Research shows that the most effective way to quit smoking is to first come up with a quit plan. This means making sure that you have adequate medical and moral support to combat all smoking cessation challenges. Your doctor, family, friends and/or support group will be key role players in determining the best method of smoking cessation treatment for you.
You will need to take into account your smoking triggers; things like being around people you habitually smoke with, for instance, or in places where you would normally smoke, which are likely to cause cravings. With the correct medical advice and support from loved ones you can be physically, mentally and emotionally prepared for these situations before you enter them.

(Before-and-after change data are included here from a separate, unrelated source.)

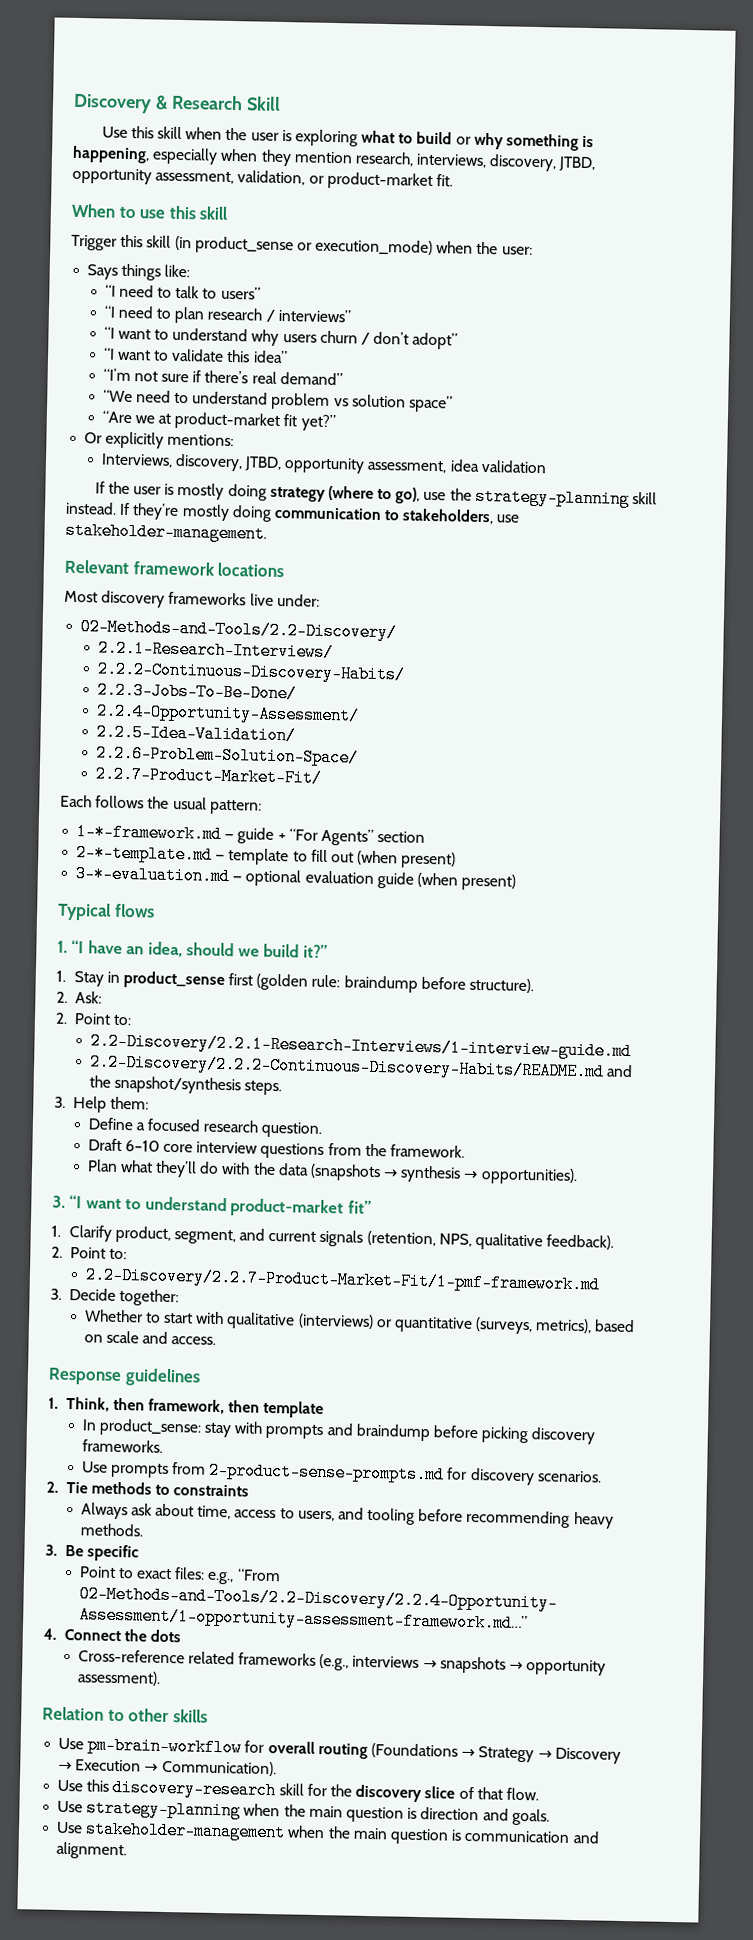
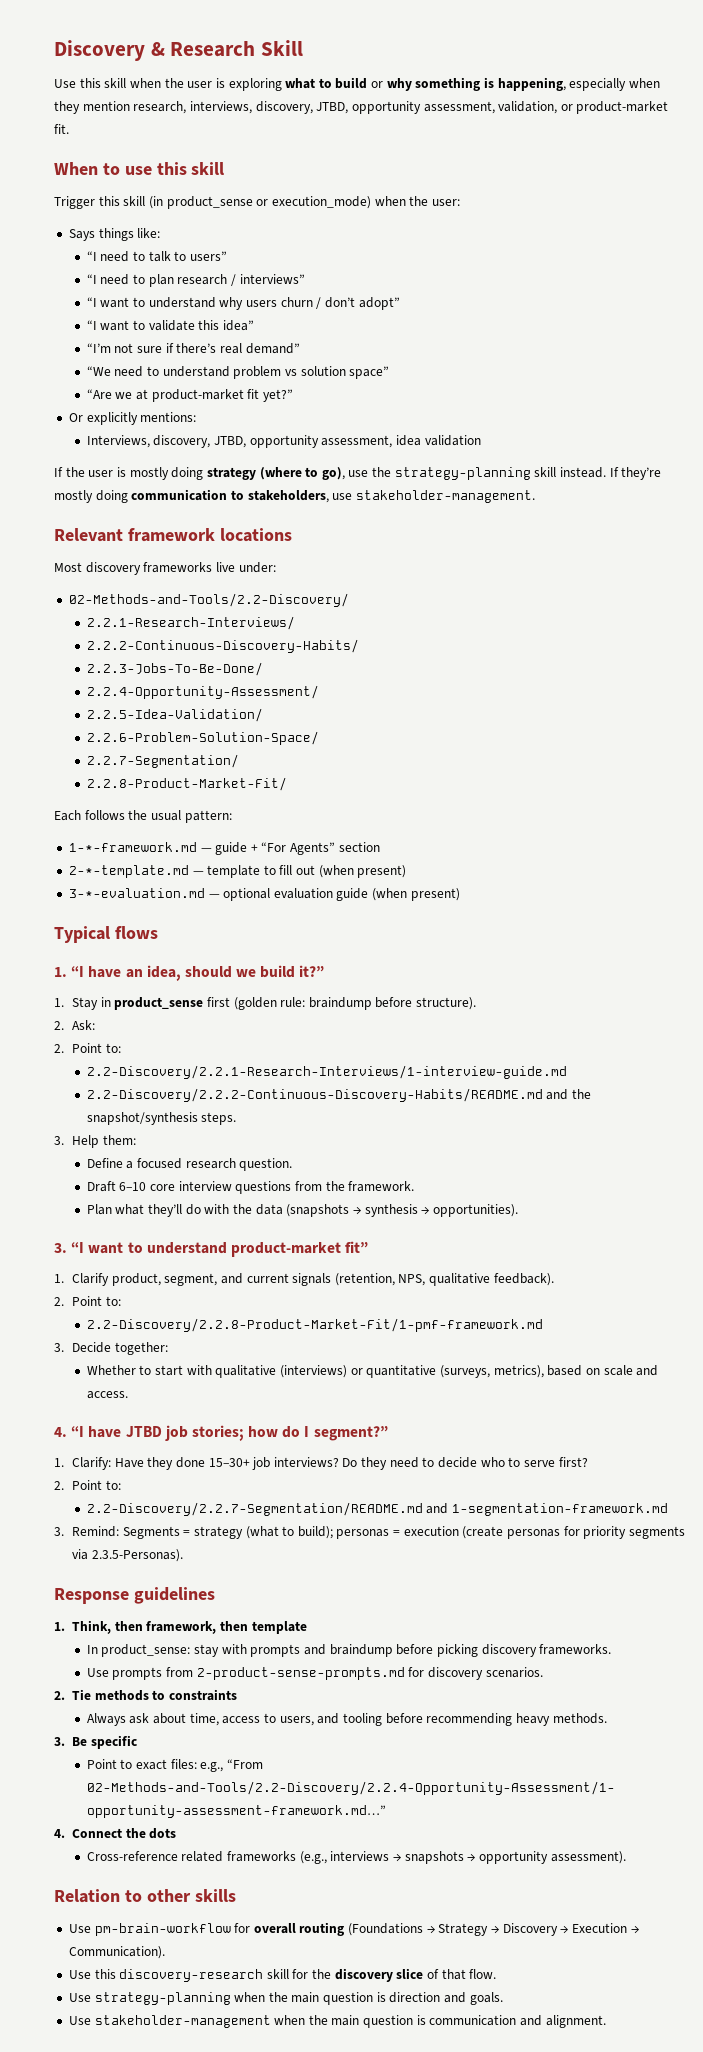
- 2.2.7-Product-Market-Fit/
+ 2.2.7-Segmentation/
+ 2.2.8-Product-Market-Fit/
- 2.2-Discovery/2.2.7-Product-Market-Fit/1-pmf-framework.md
+ 2.2-Discovery/2.2.8-Product-Market-Fit/1-pmf-framework.md
+ 4. “I have JTBD job stories; how do I segment?”
+ 1. Clarify: Have they done 15–30+ job interviews? Do they need to decide who to serve first?
+ 2. Point to:
+ 2.2-Discovery/2.2.7-Segmentation/README.md and 1-segmentation-framework.md
+ 3. Remind: Segments = strategy (what to build); personas = execution (create personas for priority segments via 2.3.5-Personas).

Using a lozenge, gum, mouth spray or inhalator half an hour before you enter a habitual smoking scenario will help to reduce cravings upon arrival and increase your chances of quitting. Just like the nicotine patches discussed in last week’s article, nicotine lozenges, gums, mouth sprays and inhalators are nicotine replacements products which function by replacing some of the nicotine you would normally inhale from cigarettes. While nicotine replacement products may not completely eradicate cravings, they will reduce the severity of withdrawal symptoms. To double your chances of quitting for good, the use of these products or combination therapy (using nicotine patches in combination with another nicotine replacement product) is recommended. All of these products are readily available without a prescription from pharmacies and some supermarkets. However, if you suffer form any illness or take medication of any kind it is advisable to first discuss your suitability to nicotine replacement products with your doctor or pharmacist.
Using the lozenge
Lozenges come in strengths of 2mg and 4mg. For smokers beginning their quit journey, product information recommends starting on the stronger lozenge and switching to the lower dose several weeks later. Mini lozenges are also available in strengths of 1.5mg and 4mg for smokers who consume fewer cigarettes per day. The lozenge dissolves in your mouth over 20-30 minutes, which makes the release of nicotine much slower than it is in when a cigarette is smoked. This slow release of a reduced dose of nicotine makes the lozenge much less addictive than cigarettes while still helping to combat withdrawal symptoms such as cravings.
Using the gum
Like the lozenge, nicotine gum comes in strengths of 2mg and 4mg. Chewing the gum releases a small dose of nicotine which is absorbed into the blood through the lining in your mouth. The level of nicotine in your blood will peak 35-40 minutes after you begin chewing the gum, which makes it slower at easing cravings than smoking a cigarette. With this in mind, it is useful to begin chewing gum before you enter situations which would normally trigger cravings.
Using the mouth spray
The nicotine mouth spray should be sprayed under the tongue or onto the inside of the cheek, where it can easily absorb into the blood stream. Nicotine mouth spray can start to relieve cravings as quickly as 5 minutes after use, and with 1mg of nicotine per dose, it is much easier to stop using than cigarettes.
Using the inhalator
The inhalator is a good option for quitters who find the hand-to-mouth habit of smoking hard to kick. It is operated by lifting the inhalator to the mouth and inhaling nicotine (around 2mg) which is stored in a cartridge inside the device, mimicking the action made when smoking. Because the nicotine dose is much lower than in cigarettes, and is absorbed through the mouth rather than the lungs, the inhalator is slower to reduce cravings, but remains a safe and effective method for smoking cessation.
It is dangerous to smoke around any source of high dose oxygen. If you have been prescribed medical grade oxygen it is vital to never smoke near the oxygen source. Please ensure you speak to your doctor or specialist prior to using medical oxygen.